Ready Teddy, and isn't abervail dream liver chestnut?

I have had 2 ginger boys and liver chestnut mare and they have all been beautiful.


----------



## Maesfen (3 November 2008)

Shahrastani (won both English and Irish Derbies) a lovely horse,
Grundy won our Derby.
Weren't Mr Frisk and Cruise Missile, Spartan Missile, chestnuts?


----------



## little_flea (3 November 2008)

Baloubet De Rouet


----------



## Puppy (3 November 2008)

Over to You has got to be my favourite famous chestnut! 
	
	
		
		
	


	




 What a dude of a horse!


----------



## Happy Horse (3 November 2008)

Persian Punch and Double Trigger both multiple Goodwood Cup winners.


----------



## Racing_Gal (3 November 2008)

I have a chestnut mare, welsh Sec C, total b!tch and a pain in my ass but I wouldn't have her anyother way!


----------



## Taffster (3 November 2008)

I have a welsh d liver chestnut filly total witch and pain in the ass - i really would like her to be different!! She drives me insane one step forward and 3 back, maybe she needs a new mum!!


----------



## Carys (3 November 2008)

I have a Sec D chestnut mare, 4 white socks &amp; she's FAB - best behaved horse I've ever owned and never been mareish (had her since 3 now 10 &amp; wouldn't change her for anything).


----------



## BankEndRescue (3 November 2008)

Secretariat was a chestnut too


----------



## lacampbell (3 November 2008)

First one that came into my mind was Malcolm Pyrah's Towerlands Anglezarke! He was a wonderful horse. The thought was quickly followed by Liz Edgars' Everest Forever. Two faboulous showjumpers.....


----------



## Penguinboots (3 November 2008)

Wasn't the Pie (or Pi?) in National Velvet a chestnut?


----------



## swshowjumper (3 November 2008)

Going to show my age now !!!!!!!!!

Prince Hal  Showjumper way back with Pat Smythe.


----------



## Rambo (3 November 2008)

A few chestnut SJ'ers for you:-

Flambeau C
Everest Oyster
Gladstone
Fire II
ET
Calvados
Jus de Pomme
King of Diamonds (?)
Goldfever
Quidame Des Hayettes
Upto Date 8
Disney Way

And from the world of Drossage - Mistral Hojris


----------



## Gingernags (3 November 2008)

[ QUOTE ]
Shahrastani (won both English and Irish Derbies) a lovely horse,
Grundy won our Derby.
Weren't Mr Frisk and Cruise Missile, Spartan Missile, chestnuts? 

[/ QUOTE ]

Mr Frisk definately was, I worked on the Stud that bred him and we had his full brother, Master Frisk - on the yard.

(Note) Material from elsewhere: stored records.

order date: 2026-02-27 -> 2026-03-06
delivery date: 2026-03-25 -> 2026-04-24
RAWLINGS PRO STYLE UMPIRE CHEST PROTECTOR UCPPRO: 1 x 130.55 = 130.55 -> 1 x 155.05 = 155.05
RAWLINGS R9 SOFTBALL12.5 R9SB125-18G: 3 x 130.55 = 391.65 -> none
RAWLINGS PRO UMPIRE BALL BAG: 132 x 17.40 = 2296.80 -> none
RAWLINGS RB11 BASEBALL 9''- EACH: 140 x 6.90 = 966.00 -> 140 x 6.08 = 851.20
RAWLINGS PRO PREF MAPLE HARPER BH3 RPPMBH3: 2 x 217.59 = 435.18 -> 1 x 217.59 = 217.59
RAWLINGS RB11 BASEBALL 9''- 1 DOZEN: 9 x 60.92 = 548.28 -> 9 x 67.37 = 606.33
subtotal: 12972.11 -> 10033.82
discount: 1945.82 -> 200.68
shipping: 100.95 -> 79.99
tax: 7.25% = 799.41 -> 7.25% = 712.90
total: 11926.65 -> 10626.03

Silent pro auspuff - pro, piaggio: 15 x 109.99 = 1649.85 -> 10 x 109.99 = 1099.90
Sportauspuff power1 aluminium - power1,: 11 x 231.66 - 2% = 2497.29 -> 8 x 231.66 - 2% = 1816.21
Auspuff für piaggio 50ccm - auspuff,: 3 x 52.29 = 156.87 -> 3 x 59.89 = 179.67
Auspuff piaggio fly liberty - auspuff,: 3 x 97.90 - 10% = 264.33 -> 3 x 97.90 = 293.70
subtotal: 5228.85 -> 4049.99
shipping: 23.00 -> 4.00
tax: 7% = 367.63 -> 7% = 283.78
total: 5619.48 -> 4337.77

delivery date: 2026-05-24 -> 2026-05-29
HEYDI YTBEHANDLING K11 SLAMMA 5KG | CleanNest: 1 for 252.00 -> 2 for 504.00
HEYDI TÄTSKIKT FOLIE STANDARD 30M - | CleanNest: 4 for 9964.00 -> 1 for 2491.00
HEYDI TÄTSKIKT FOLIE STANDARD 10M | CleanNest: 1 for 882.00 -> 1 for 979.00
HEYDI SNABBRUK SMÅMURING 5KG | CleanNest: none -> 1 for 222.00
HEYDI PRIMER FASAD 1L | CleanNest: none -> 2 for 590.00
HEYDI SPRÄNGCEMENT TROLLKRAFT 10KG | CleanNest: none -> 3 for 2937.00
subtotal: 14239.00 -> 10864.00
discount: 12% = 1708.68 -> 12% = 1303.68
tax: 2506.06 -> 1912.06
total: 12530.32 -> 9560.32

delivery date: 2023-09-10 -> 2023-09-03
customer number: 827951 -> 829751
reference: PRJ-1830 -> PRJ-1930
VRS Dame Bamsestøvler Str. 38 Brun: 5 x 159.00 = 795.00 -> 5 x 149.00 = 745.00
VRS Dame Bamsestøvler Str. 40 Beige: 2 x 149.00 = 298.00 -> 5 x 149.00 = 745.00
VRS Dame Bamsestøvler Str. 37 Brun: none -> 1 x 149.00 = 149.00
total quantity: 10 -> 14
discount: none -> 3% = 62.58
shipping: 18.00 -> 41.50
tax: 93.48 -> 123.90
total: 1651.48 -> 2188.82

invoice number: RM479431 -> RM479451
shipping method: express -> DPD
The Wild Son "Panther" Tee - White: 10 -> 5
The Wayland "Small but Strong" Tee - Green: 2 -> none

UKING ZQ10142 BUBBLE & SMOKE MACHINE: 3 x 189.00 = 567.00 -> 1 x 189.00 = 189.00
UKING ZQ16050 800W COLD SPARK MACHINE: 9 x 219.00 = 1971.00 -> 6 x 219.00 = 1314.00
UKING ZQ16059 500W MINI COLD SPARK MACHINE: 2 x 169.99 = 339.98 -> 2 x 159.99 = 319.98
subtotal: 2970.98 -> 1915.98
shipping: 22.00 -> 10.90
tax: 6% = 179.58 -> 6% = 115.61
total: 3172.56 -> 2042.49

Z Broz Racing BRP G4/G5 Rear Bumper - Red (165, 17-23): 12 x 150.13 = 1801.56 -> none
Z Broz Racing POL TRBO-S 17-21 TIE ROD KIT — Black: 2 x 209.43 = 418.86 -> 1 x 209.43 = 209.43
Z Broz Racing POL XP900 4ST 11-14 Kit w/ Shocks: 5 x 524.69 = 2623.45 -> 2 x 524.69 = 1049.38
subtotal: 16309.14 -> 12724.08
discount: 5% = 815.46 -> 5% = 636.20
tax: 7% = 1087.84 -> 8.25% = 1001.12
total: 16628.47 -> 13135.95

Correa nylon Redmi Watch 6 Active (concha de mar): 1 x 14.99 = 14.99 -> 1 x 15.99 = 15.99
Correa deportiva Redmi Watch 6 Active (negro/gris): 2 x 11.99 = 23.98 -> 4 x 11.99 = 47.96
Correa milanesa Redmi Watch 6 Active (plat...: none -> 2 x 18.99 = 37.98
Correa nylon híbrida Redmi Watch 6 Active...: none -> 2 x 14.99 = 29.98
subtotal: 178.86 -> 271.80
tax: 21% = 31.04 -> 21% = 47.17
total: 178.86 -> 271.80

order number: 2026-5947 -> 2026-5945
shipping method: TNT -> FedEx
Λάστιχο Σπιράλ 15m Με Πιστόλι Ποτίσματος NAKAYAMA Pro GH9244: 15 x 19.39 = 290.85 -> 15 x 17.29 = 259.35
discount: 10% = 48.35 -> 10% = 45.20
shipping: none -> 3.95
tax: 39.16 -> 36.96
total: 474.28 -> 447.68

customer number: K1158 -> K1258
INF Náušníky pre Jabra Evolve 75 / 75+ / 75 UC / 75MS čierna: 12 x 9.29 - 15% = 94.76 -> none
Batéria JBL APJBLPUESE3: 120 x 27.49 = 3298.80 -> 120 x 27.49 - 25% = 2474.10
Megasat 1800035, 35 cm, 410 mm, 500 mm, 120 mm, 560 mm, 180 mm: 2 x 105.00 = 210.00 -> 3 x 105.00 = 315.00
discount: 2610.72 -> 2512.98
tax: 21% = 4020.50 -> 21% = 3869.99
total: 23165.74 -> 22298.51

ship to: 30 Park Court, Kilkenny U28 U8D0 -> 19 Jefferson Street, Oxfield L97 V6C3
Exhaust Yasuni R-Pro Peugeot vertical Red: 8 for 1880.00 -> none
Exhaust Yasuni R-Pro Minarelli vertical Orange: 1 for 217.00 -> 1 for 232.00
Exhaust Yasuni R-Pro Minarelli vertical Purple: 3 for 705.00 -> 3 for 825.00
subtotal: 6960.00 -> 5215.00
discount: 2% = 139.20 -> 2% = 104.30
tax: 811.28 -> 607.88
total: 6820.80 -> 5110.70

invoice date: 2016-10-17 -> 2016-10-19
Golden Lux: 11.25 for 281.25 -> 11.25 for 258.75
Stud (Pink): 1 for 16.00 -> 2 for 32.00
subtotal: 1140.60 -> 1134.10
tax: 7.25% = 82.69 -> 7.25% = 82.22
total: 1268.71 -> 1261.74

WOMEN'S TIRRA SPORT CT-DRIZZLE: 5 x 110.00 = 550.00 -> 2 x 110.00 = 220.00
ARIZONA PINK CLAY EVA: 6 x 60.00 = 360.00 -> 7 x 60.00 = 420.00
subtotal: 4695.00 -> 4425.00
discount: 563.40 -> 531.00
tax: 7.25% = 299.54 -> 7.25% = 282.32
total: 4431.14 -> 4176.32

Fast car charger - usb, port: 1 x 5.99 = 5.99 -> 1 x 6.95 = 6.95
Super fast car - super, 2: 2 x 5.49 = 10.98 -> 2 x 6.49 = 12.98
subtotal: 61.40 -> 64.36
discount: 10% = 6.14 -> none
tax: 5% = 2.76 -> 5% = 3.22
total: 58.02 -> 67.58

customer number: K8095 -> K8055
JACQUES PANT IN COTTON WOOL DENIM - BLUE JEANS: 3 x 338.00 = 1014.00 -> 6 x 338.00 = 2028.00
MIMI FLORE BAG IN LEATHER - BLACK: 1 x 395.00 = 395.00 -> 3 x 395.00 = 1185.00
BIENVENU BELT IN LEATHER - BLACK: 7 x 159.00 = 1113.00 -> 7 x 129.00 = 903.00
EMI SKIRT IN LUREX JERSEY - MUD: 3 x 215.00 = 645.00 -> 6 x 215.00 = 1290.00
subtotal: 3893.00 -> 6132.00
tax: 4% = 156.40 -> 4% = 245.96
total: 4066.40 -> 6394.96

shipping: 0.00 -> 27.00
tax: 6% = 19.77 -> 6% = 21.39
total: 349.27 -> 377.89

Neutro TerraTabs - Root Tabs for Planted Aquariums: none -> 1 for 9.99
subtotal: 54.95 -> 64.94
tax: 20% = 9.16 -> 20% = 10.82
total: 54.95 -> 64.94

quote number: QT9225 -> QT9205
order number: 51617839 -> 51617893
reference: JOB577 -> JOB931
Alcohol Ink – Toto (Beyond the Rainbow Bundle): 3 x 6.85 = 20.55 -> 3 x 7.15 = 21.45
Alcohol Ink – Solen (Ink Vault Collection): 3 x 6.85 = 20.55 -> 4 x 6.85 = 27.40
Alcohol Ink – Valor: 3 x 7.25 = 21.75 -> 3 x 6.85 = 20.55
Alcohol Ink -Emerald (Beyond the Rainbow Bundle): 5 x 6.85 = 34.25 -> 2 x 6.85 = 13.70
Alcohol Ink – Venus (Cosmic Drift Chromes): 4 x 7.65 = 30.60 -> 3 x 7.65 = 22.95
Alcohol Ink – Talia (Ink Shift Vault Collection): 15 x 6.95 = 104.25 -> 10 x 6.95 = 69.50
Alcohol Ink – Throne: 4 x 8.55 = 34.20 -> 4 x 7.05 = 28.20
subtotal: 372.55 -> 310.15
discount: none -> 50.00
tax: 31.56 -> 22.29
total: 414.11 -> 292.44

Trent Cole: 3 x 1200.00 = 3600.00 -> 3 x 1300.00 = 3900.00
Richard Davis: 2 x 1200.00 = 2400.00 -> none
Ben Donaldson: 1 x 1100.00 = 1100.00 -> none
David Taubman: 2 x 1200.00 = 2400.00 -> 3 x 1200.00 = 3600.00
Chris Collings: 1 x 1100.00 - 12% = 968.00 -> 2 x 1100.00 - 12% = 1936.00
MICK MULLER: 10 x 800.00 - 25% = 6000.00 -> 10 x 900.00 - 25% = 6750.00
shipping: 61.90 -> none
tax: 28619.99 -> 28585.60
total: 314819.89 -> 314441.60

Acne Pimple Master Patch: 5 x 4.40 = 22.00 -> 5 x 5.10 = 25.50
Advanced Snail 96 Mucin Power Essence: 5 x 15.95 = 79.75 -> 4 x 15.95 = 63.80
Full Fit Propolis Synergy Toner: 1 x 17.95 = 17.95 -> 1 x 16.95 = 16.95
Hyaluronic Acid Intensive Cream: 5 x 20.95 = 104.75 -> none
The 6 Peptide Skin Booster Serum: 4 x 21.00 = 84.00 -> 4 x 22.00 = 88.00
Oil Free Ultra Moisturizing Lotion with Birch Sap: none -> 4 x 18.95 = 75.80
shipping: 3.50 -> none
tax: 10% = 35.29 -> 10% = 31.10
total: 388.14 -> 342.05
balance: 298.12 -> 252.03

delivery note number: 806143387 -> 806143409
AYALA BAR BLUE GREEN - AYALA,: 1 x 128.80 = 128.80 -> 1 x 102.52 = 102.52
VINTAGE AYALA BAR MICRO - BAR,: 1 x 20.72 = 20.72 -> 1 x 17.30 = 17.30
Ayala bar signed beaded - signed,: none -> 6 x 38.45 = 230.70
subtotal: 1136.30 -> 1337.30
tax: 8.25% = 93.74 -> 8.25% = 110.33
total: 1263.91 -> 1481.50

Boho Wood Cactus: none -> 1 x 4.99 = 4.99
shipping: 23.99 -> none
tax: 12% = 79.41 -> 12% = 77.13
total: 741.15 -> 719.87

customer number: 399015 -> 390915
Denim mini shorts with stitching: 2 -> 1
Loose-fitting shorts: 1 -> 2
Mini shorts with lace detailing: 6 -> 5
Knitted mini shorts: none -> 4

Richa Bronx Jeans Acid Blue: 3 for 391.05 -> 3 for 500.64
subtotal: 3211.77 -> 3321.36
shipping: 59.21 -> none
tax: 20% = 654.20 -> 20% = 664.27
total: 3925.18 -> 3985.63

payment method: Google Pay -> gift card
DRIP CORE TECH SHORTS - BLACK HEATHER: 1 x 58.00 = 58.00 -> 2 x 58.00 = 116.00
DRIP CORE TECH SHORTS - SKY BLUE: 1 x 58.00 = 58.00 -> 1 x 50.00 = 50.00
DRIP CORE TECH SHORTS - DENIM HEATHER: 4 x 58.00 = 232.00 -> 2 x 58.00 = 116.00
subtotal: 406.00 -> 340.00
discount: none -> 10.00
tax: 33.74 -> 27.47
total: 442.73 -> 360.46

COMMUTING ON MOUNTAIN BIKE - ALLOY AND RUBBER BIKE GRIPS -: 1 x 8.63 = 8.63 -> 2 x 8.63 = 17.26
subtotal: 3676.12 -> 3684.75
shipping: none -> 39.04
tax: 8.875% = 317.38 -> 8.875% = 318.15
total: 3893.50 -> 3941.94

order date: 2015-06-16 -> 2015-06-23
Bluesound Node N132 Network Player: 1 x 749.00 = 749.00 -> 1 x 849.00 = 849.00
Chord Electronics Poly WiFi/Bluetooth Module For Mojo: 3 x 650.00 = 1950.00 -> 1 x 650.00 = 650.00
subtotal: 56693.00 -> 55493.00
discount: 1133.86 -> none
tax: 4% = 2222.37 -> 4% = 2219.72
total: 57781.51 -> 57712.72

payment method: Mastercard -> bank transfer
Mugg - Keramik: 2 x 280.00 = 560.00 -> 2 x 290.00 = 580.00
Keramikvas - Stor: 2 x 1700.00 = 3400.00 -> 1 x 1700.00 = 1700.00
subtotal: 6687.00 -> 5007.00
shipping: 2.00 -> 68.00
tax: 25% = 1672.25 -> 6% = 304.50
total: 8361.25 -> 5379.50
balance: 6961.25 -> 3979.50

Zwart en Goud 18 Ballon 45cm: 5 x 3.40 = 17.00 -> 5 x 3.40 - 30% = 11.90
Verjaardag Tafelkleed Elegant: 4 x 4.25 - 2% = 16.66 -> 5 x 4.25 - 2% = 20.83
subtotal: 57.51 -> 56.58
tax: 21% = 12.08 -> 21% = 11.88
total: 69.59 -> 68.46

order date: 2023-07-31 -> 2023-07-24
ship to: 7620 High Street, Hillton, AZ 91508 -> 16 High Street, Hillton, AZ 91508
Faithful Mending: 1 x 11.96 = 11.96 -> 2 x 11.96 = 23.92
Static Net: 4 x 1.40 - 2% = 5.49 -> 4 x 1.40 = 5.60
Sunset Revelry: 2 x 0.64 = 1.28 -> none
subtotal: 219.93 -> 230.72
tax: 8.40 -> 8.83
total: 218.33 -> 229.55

I love gingers, I'm on my second generation chestnut mare, and she's a total love, and the third generation is a chestnut boy with a twist - the spotty botty.

Love them!


----------



## Hollycat (3 November 2008)

Donnerhall was a very famous chestnut whose dressage legacy will last for a long time indeed!

I remember shantith.  Does anyone remember Silent King the horse and pony mags show jumper?


----------



## muffinino (3 November 2008)

[ QUOTE ]
 Does anyone remember Silent King the horse and pony mags show jumper? 

[/ QUOTE ] 

No but I remember Freddie, the H&amp;P pony - he was a chesnut


----------



## Enfys (3 November 2008)

Eclipse?


----------



## rara007 (3 November 2008)

Teddy O'Connor?
Headly Brittania (sp. 
	
	
		
		
	


	




)


----------



## k9h (3 November 2008)

What was  the chestnut that Tina Cassan use to SJ called, that was a lovely big horse?


----------



## teapot (3 November 2008)

Billy Landretti is chesnut isn't he? Tina Cook's General Jock too. 

Ben Maher's ride who I cannot for the life of me remember the name of (I've got a pic of him jumping at Hickstead)


----------



## WeeBrown (4 November 2008)

My fav (except own horse and pony that are and were chestnut) was Corbiere.


----------



## Faithkat (4 November 2008)

[ QUOTE ]
  Wasn't the Pie (or Pi?) in National Velvet a chestnut?  

[/ QUOTE ]

In the film, yes he was (and a gelding; amazing that he became a bay stallion in "International Velvet"!).  In the original book, however, he was piebald  . . . hence "The Pie"


----------



## Lobelia_Overhill (4 November 2008)

Phar Lap


----------